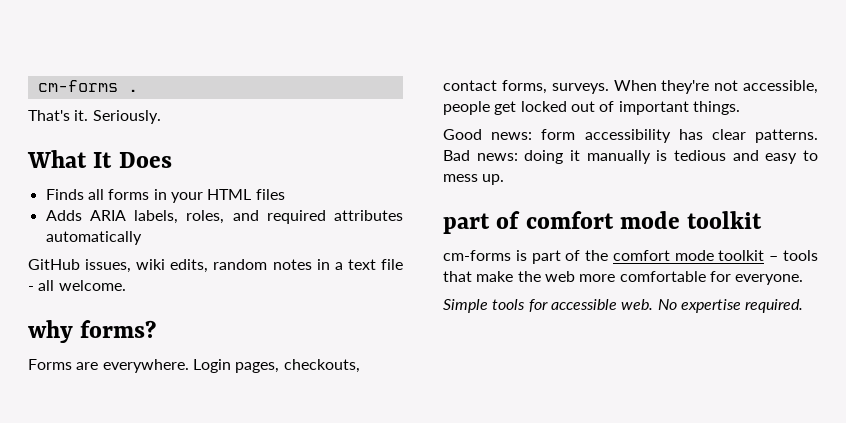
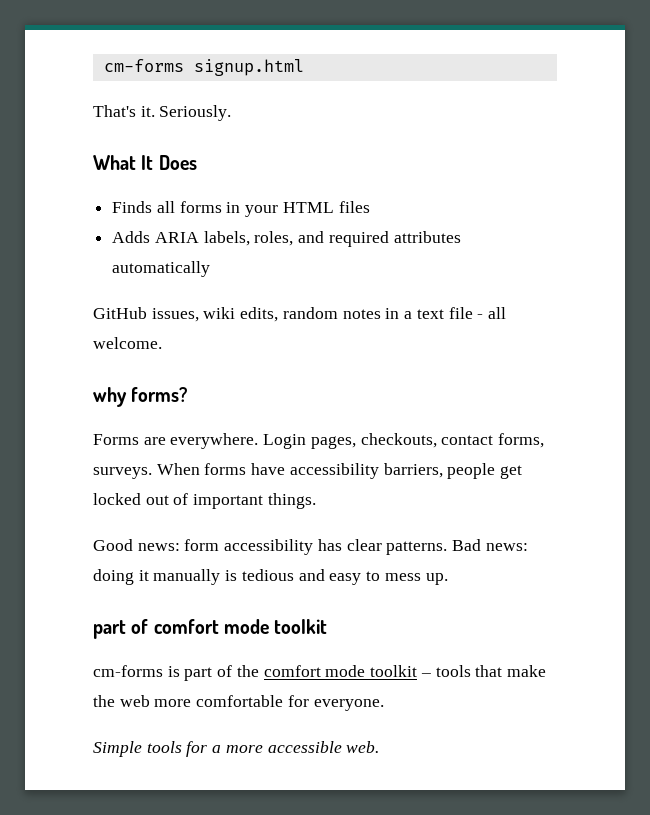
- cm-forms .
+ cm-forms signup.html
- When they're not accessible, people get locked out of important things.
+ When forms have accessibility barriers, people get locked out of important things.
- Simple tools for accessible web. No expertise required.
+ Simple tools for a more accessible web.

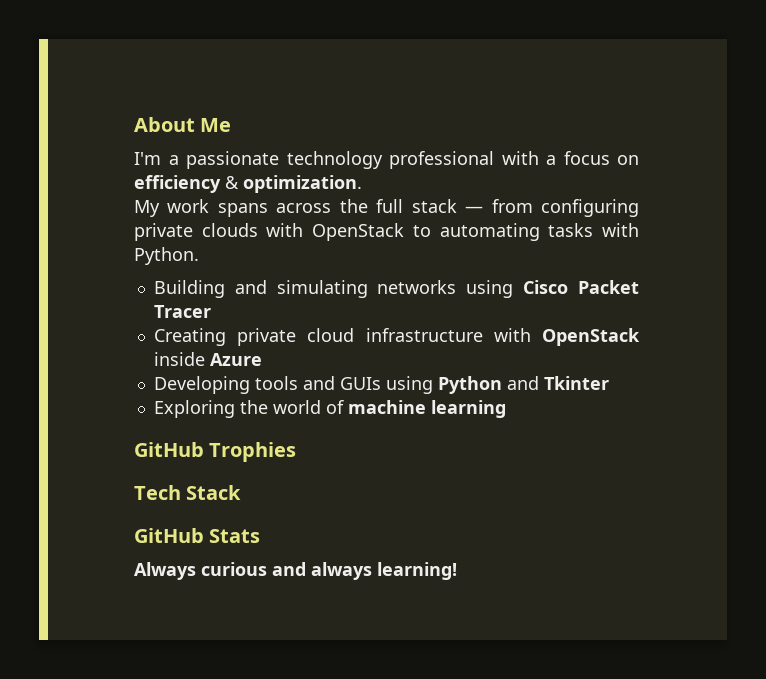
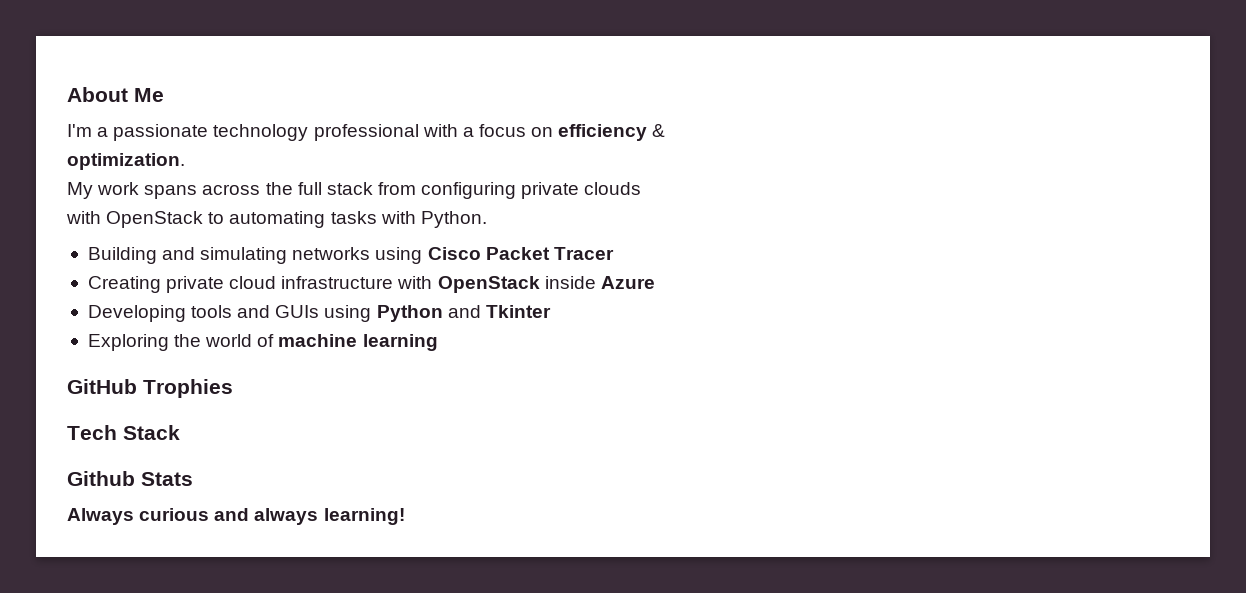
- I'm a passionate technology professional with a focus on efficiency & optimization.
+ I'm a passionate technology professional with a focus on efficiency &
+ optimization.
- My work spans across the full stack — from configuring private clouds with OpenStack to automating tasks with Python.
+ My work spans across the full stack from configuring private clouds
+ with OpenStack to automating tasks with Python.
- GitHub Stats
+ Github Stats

PROBLEM TO SOLVE
Only the lines from the beginning of the records through the line bearing "- Simple tools" belong in the answer, copied word for word with pictures left out.

SOLUTION TO THE PROBLEM
- cm-forms .
+ cm-forms signup.html
- When they're not accessible, people get locked out of important things.
+ When forms have accessibility barriers, people get locked out of important things.
- Simple tools for accessible web. No expertise required.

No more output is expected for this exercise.